What you return must match the records exactly, except that the pictures are gone.

> [Source material]:
= = = = =

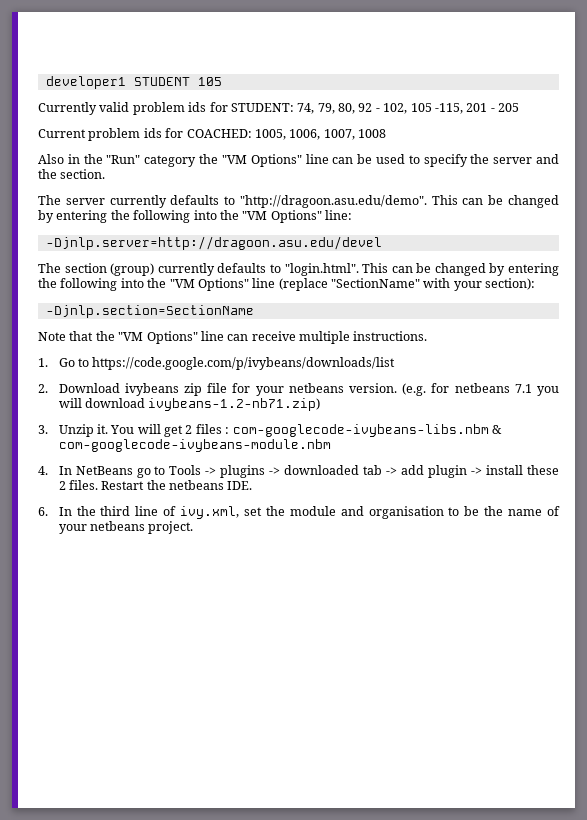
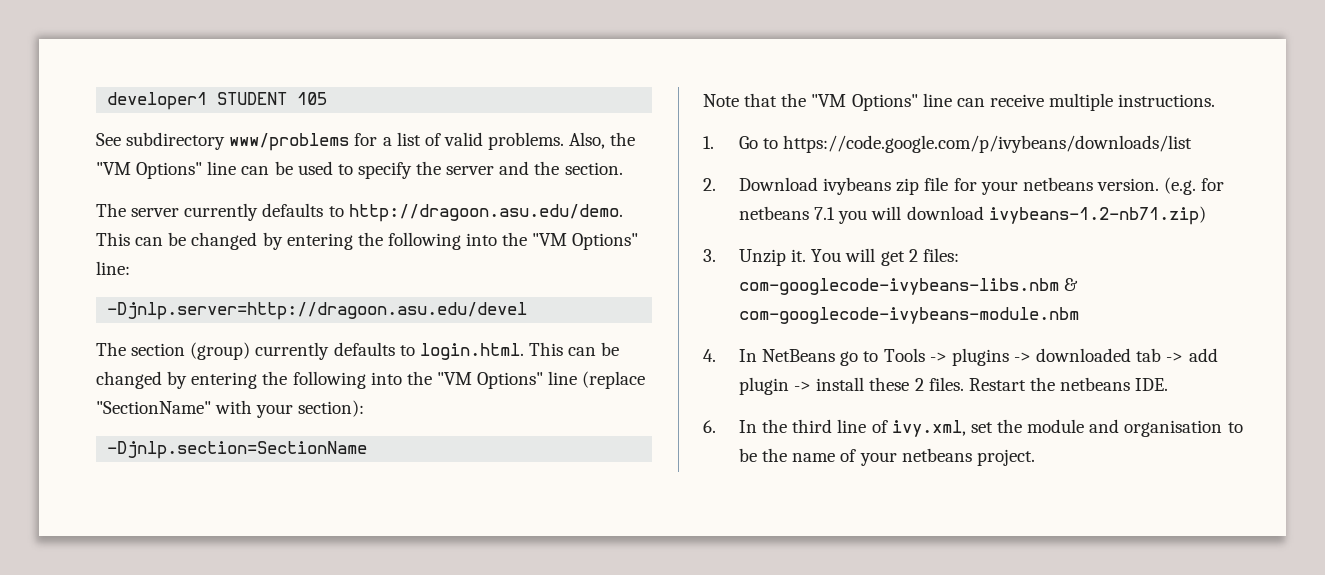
[38,102,519,115] [38,128,386,141] [38,154,197,167] Currently valid problem ids for STUDENT: 74, 79, 80, 92 - 102, 105 -115, 201 - 205 // Current problem ids for COACHED: 1005, 1006, 1007, 1008 // Also in the "Run" category -> [96,132,606,151] See subdirectory www/problems for a list of valid problems. Also,
[239,195,427,208] "http://dragoon.asu.edu/demo". -> [348,204,623,222] http://dragoon.asu.edu/demo.
[284,263,359,276] "login.html". -> [419,343,524,360] login.html.
[195,424,230,434] files : -> [922,248,959,262] files:

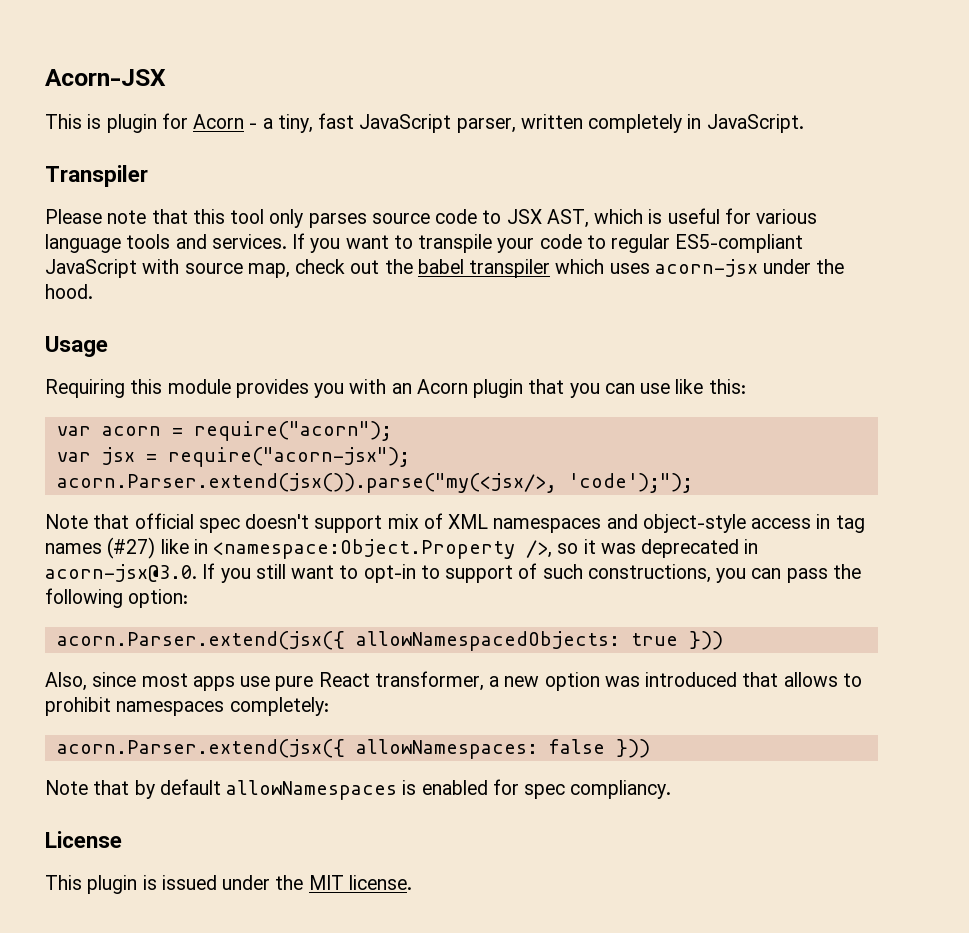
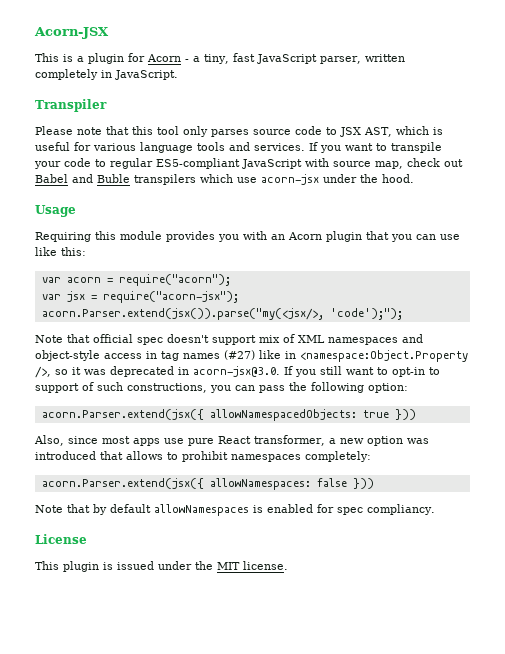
(102, 121) none -> [77,56,84,62] a
[384,259,650,278] the babel transpiler which uses -> [35,174,257,185] Babel and Buble transpilers which use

= = = = =

> [Answer space]:
[38,102,519,115] [38,128,386,141] [38,154,197,167] Currently valid problem ids for STUDENT: 74, 79, 80, 92 - 102, 105 -115, 201 - 205 // Current problem ids for COACHED: 1005, 1006, 1007, 1008 // Also in the "Run" category -> [96,132,606,151] See subdirectory www/problems for a list of valid problems. Also,
[239,195,427,208] "http://dragoon.asu.edu/demo". -> [348,204,623,222] http://dragoon.asu.edu/demo.
[284,263,359,276] "login.html". -> [419,343,524,360] login.html.
[195,424,230,434] files : -> [922,248,959,262] files:

(102, 121) none -> [77,56,84,62] a
[384,259,650,278] the babel transpiler which uses -> [35,174,257,185] Babel and Buble transpilers which use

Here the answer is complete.